DrusTheAxe commented 1 year ago

NOTE: This isn't a bug, it's an enhancement request. MSIX today supports per-machine Services and doesn't support per-user Services.

I dug a little bit more on that topic. If we update the proper registry keys of the service, then we can see it will be installed as a per-user service. But unfortunately, when it tries to reach the executable under "C:\Program Files\WindowsApps", it is not authorized to do so and crashes.

Interesting but insufficient. Even if the pkgdir's ACLs were updated you'd still run afoul of the Deployment stack's notion of how to service a Service. That only understands per-machine semantics; that won't work per-user.

Is there be anyway to make some progress on this topic?

Please create an Issue for the enhancement request to support per-user Services. That gets it onto our radar for planning consideration.

This almost certainly requires changes to Windows, though WinAppSDK may also be part of the solution. Similar to how the windows.dataShortcut extension was implemented in WinAppSDK 1.1.

mikehearn commented 1 year ago

@DrusTheAxe a couple of questions if you have the time.

  1. Is there an explanation anywhere of the WindowsApps ACLs in depth, what exactly they do and why? You reference updating them here as if that's a normal thing to do but it seems that changing the ACLs is a common source of people breaking their own machines in unexpected ways.

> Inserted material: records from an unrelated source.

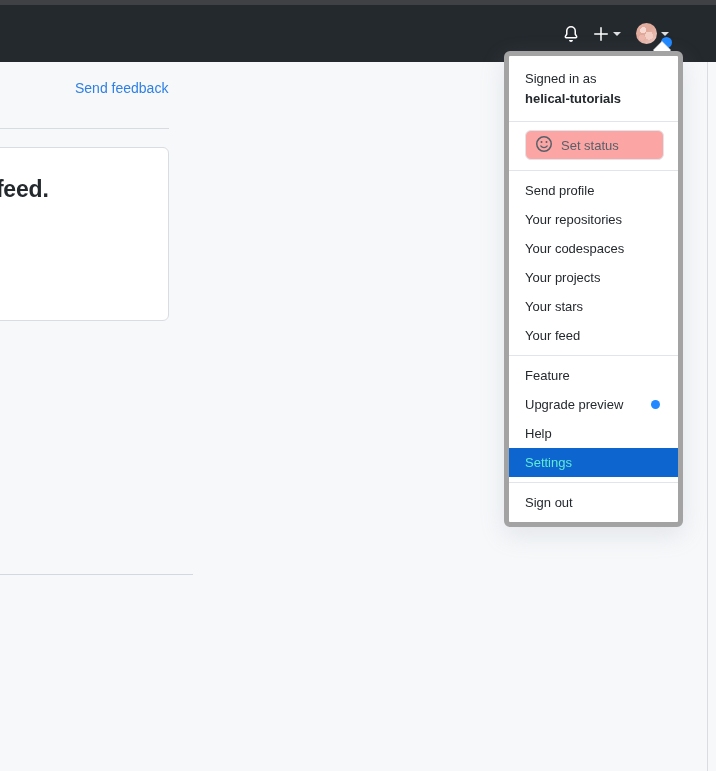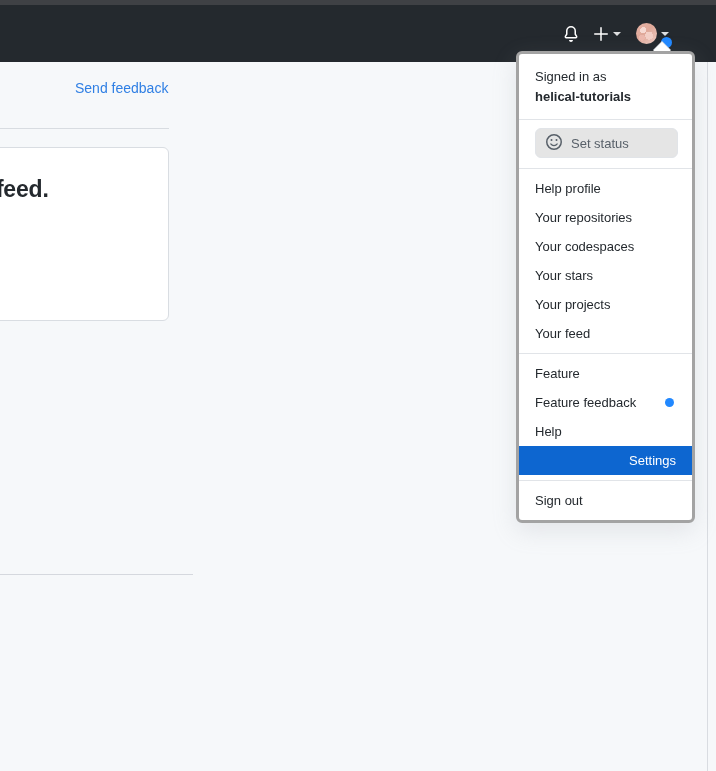--- a/index.html
+++ b/index.html
@@ -155,11 +155,11 @@
   
   .dropdown {
     position: absolute;
-    left: 516px;
+    left: 504px;
     top: 51px;
     width: 179px;
     background: #ffffff;
-    border: 3px solid #a3a3a3;
+    border: 5px solid #a3a3a3;
     border-radius: 6px;
     box-shadow: 0 8px 24px rgba(149,157,165,0.2);
     z-index: 30;

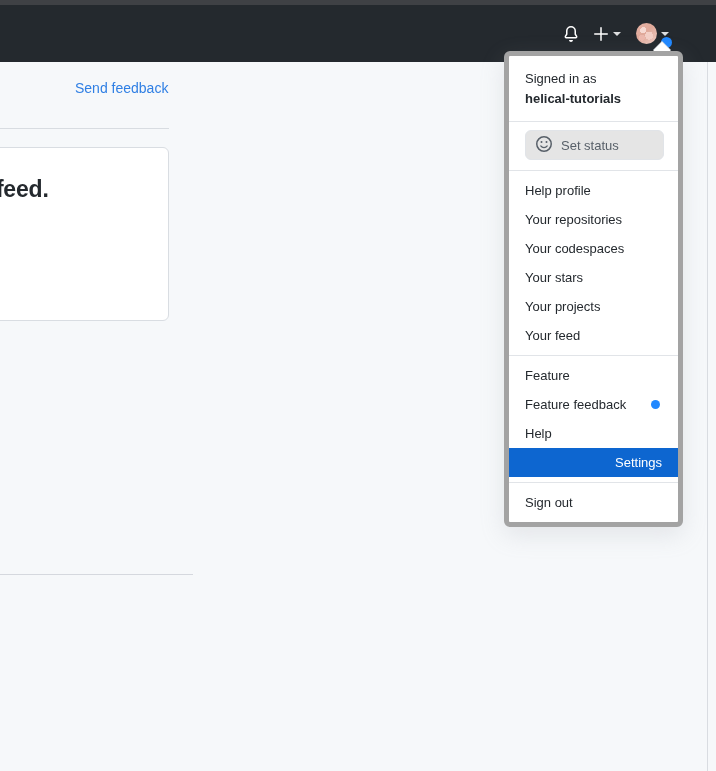--- a/index.html
+++ b/index.html
@@ -204,7 +204,7 @@
     padding: 0 10px;
     border: 1px solid #e1e4e8;
     border-radius: 6px;
-    background: #e5e5e5;
+    background: #fca5a5;
     color: #586069;
     font-size: 13px;
     box-sizing: border-box;

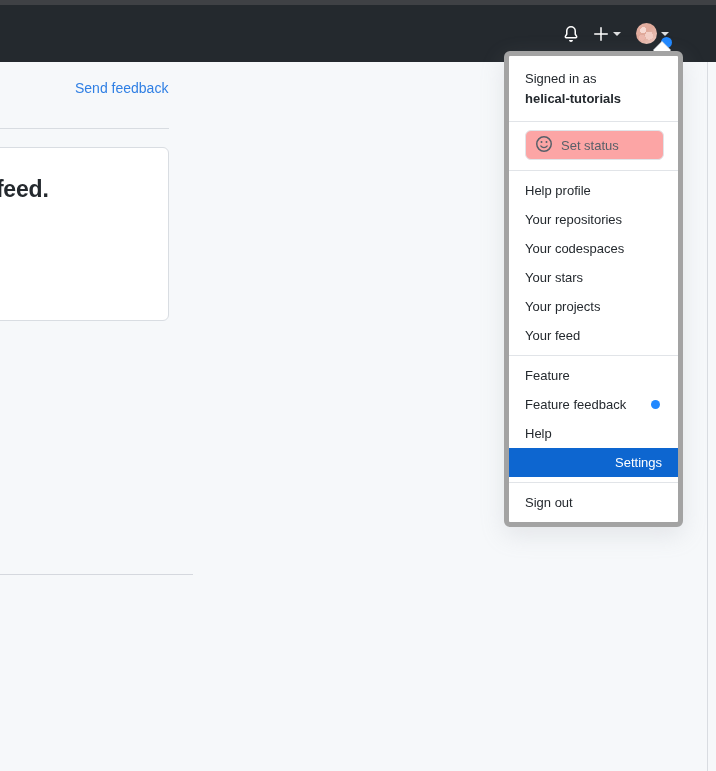--- a/index.html
+++ b/index.html
@@ -314,7 +314,7 @@
 
   <div class="dd-group">
     <div class="dd-item">
-      <span>Help profile</span>
+      <span>Send profile</span>
     </div>
     <div class="dd-item">
       <span>Your repositories</span>

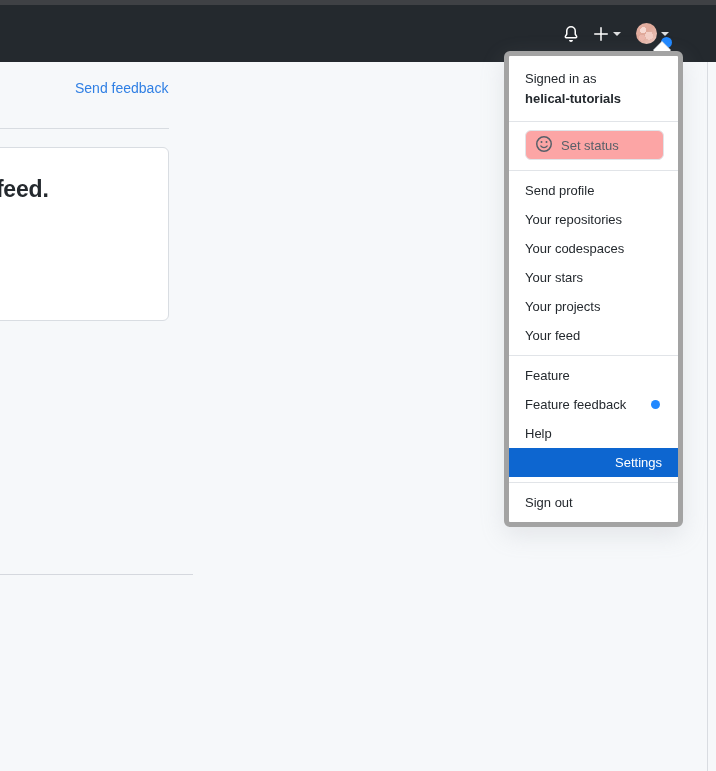--- a/index.html
+++ b/index.html
@@ -323,10 +323,10 @@
       <span>Your codespaces</span>
     </div>
     <div class="dd-item">
+      <span>Your projects</span>
+    </div>
+    <div class="dd-item">
       <span>Your stars</span>
-    </div>
-    <div class="dd-item">
-      <span>Your projects</span>
     </div>
     <div class="dd-item">
       <span>Your feed</span>

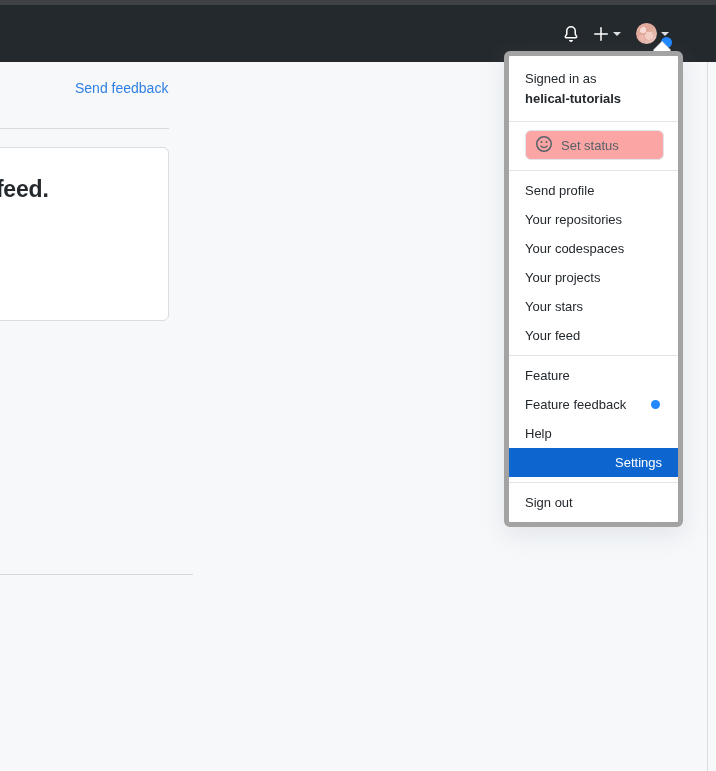--- a/index.html
+++ b/index.html
@@ -340,7 +340,7 @@
       <span>Feature</span>
     </div>
     <div class="dd-item">
-      <span>Feature feedback</span>
+      <span>Upgrade preview</span>
       <span class="dot-blue"></span>
     </div>
     <div class="dd-item">

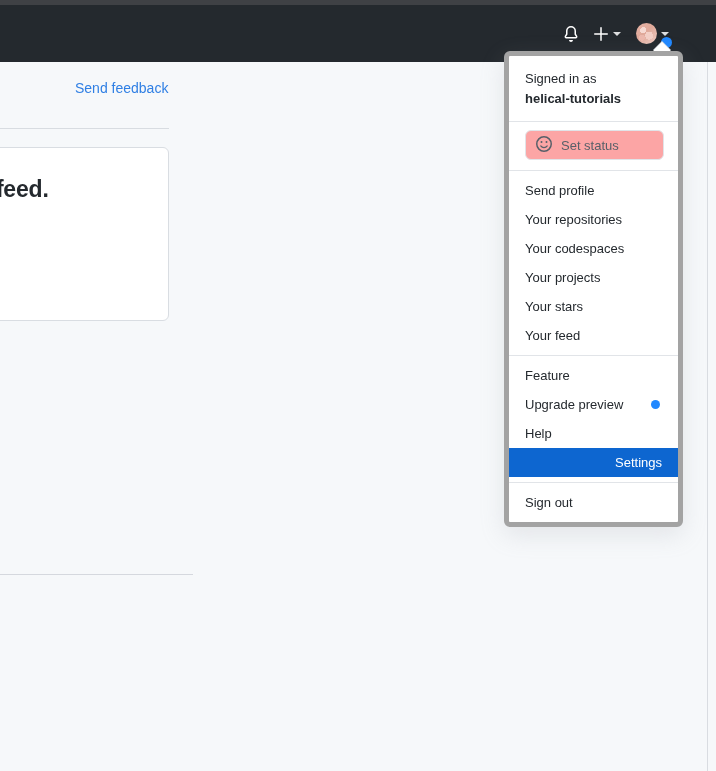--- a/index.html
+++ b/index.html
@@ -227,8 +227,7 @@
   }
   .dd-item.selected {
     background: #0d66d0;
-    color: #ffffff;
-    justify-content: flex-end;
+    color: #5eead4;
   }
   .dot-blue {
     width: 9px; height: 9px;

The reason I ask is, we help people make MSIX packages for their apps, and sometimes they hit unexpected problems whereby attempting to run an EXE inside a WindowsApp directory fails with permissions errors, either from outside the package or sometimes inside it, and it's not at all obvious why or what the purpose of this permissions check actually is. I can imagine that listing the contents of c:\Program Files\WindowsApps is denied for privacy reasons (to stop apps finding out what other apps you have installed?) and the reason why you can't write to your app dir is obvious, but it seems to go beyond that and operations you'd expect to work fine can nonetheless fail. When this happens it's unclear if there's a problem or if it's expected/desired that this part of the filesystem behaves differently (more awkwardly) than normal.

  1. You mention MSIX being patched via the "WinAppSDK". The page you link to implies that MSIX is now being upgraded outside of Windows Update cycles. Is there more information about this? If you're shipping a Win32 app inside an MSIX, how does one get these updates onto users systems and are there any catches (e.g. win10 not being supported)?